Bone remodelling has been represented mathematically in a variety of ways including bone cell population models (ODEs) (Komarova et al., 2003, Lemaire et al., 2004, Pivonka et al., 2008), continuum models (PDEs) (Ryser et al., 2009, Buenzli et al., 2011, Ji et al., in press) and discrete cell models (van Oers et al., 2008, Buenzli et al., 2012). The bone cell population model by Lemaire et al. (2004) proposes an interesting approach based on fundamental chemical reaction principles such as material balance and mass action kinetics. This model incorporates some of the most important bone biology known at that time. Extensions to include further components of bone biology can be formulated using the same framework. We have used this framework to include new knowledge in bone biology in our bone cell population model (Pivonka et al., 2008) (such as the expression of rankl and opg by osteoblasts of various maturities) (Pivonka et al., 2008), and to introduce a spatial variation in cell numbers to represent a single basic multicellular unit (Buenzli et al., 2011). We have also applied the model by Pivonka et al. (2008) to examine possible therapeutic interventions to restore bone mass following dysregulation of the rank–rankl–opg signalling system (Pivonka et al., 2010), and studied osteolytic lesions in multiple myeloma (Wang et al., 2011).

However, while the model by Pivonka et al. (2008) does some things well, it does not capture the anabolic effects of precursor osteoblast proliferation. Recent experimental evidence suggests that wnt signalling is a critically important regulator of bone remodelling—wnt signalling plays an important role in normal bone homeostasis under mechanical loading, and excessive wnt signalling is responsible for some osteopetrotic (excess) bone states (Henriksen et al., 2009, Jilka, 2007). In addition, recent clinical evidence demonstrates that administration of intermittent pth is an effective anabolic intervention (Jilka, 2007, Hodsman et al., 2005). The exact molecular mechanisms leading to anabolic responses under intermittent pth administration are incompletely understood and probably multifactorial, involving differential regulations of osteoblast differentiation, proliferation and apoptosis (Jilka, 2007). While we do not model intermittent pth administration in this paper, it is important to include these three cellular behaviours regulating the number of osteoblasts for future investigations. In this paper, we thus further develop the model by Pivonka et al. (2008) by introducing the proliferation of osteoblasts in a way such that the new model is consistent with the original model and can incorporate osteoblast proliferation through wnt signalling or via other signalling systems. We then explore the effect of parameter changes in the new model on net bone balance, and see that the new model is capable of effectively representing osteopetrotic bone disease states arising from disruption of normal osteoblastic proliferation.
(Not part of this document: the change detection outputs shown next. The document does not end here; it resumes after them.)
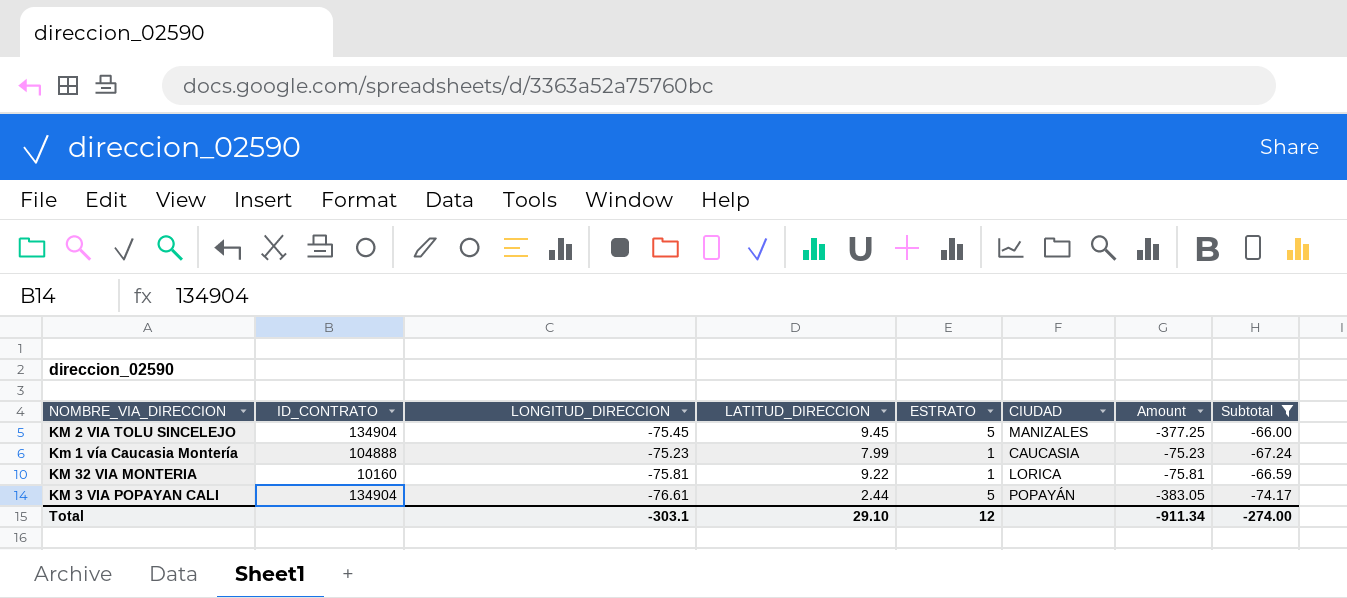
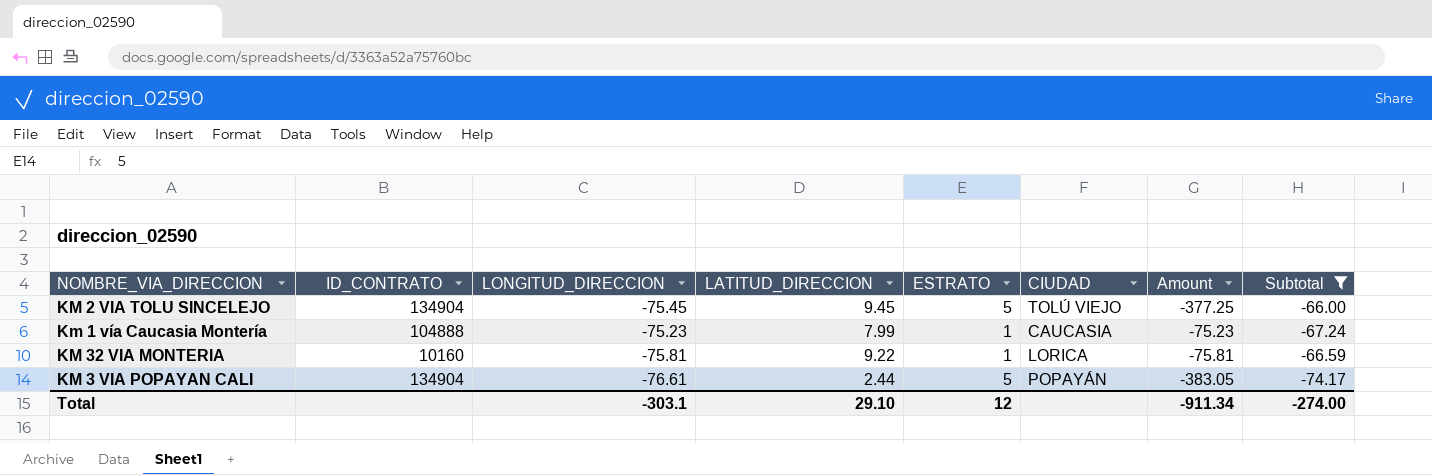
KM 2 VIA TOLU SINCELEJO | CIUDAD: MANIZALES -> TOLÚ VIEJO

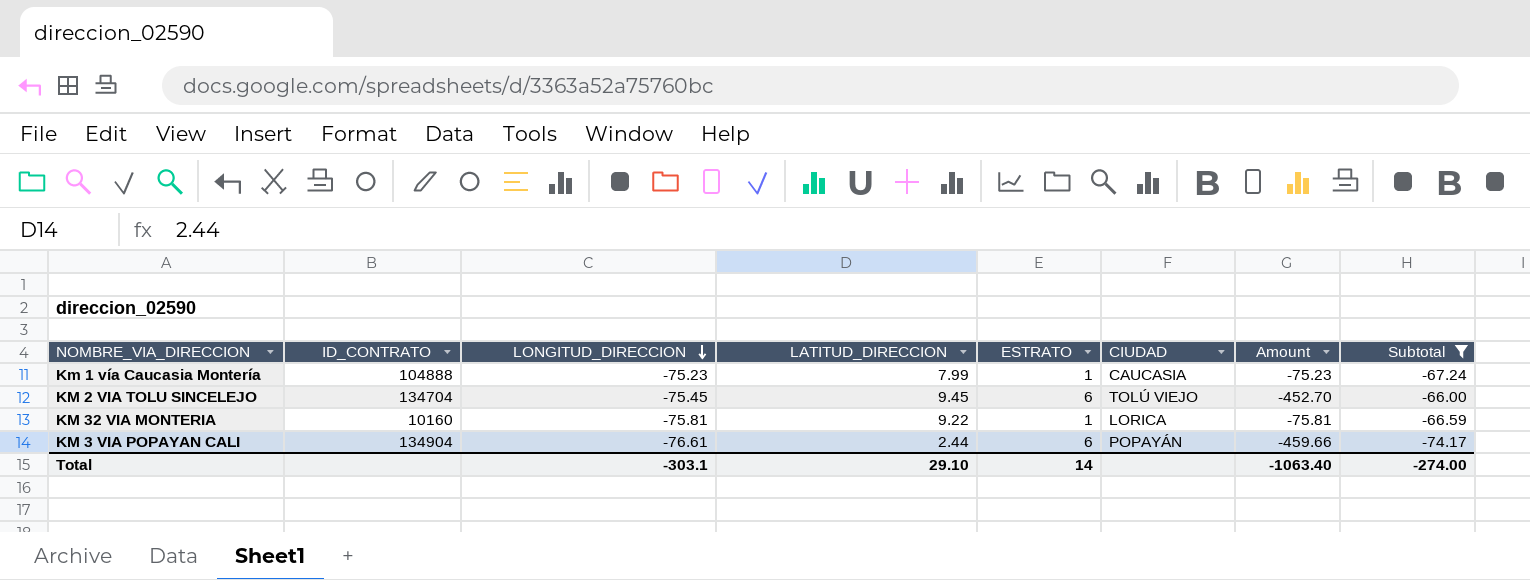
row order: none -> LONGITUD_DIRECCION descending
KM 2 VIA TOLU SINCELEJO | ID_CONTRATO: 134904 -> 134704
KM 2 VIA TOLU SINCELEJO | ESTRATO: 5 -> 6
KM 2 VIA TOLU SINCELEJO | Amount: -377.25 -> -452.70
KM 3 VIA POPAYAN CALI | ESTRATO: 5 -> 6
KM 3 VIA POPAYAN CALI | Amount: -383.05 -> -459.66
Total | ESTRATO: 12 -> 14
Total | Amount: -911.34 -> -1063.40

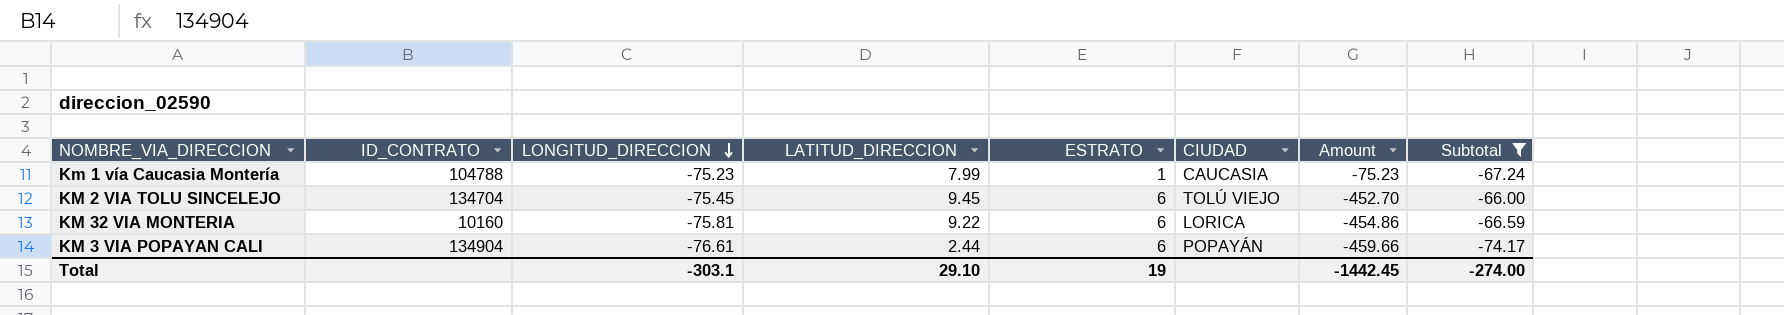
Km 1 vía Caucasia Montería | ID_CONTRATO: 104888 -> 104788
KM 32 VIA MONTERIA | ESTRATO: 1 -> 6
KM 32 VIA MONTERIA | Amount: -75.81 -> -454.86
Total | ESTRATO: 14 -> 19
Total | Amount: -1063.40 -> -1442.45

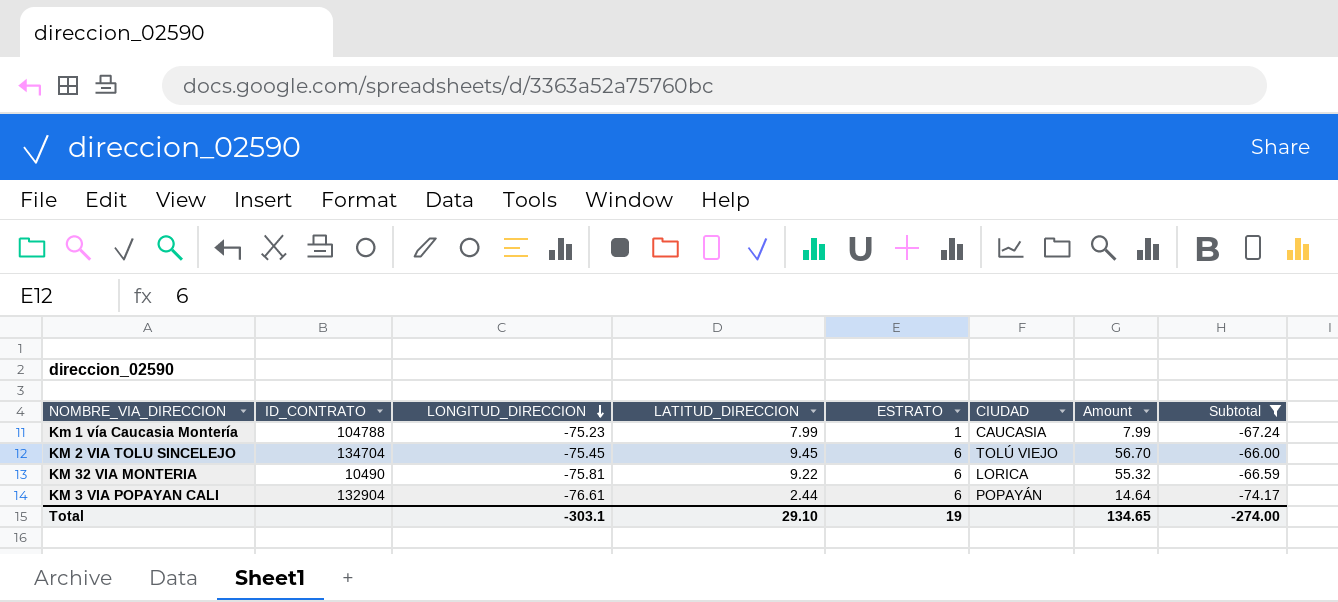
column Amount | formula: [LONGITUD_DIRECCION] * [ESTRATO] -> [LATITUD_DIRECCION] * [ESTRATO]
KM 32 VIA MONTERIA | ID_CONTRATO: 10160 -> 10490
KM 3 VIA POPAYAN CALI | ID_CONTRATO: 134904 -> 132904
Total | Amount: -1442.45 -> 134.65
Finally we illustrate the capabilities of the new model in a complex bone disease that arises when prostate cancer cells metastasise to the bone microenvironment. This disease is characterised by a variable phenotype that often initially involves net bone loss (Clarke and Fleisch, 2008, Hall et al., 2006a, Roudier et al., 2008), and finally net bone gain (coupled with focal bone loss). We show that the new model developed here can model bone gain and bone loss via secretion of signalling molecules such as wnt, psa and pthrp by the prostate cancer cells.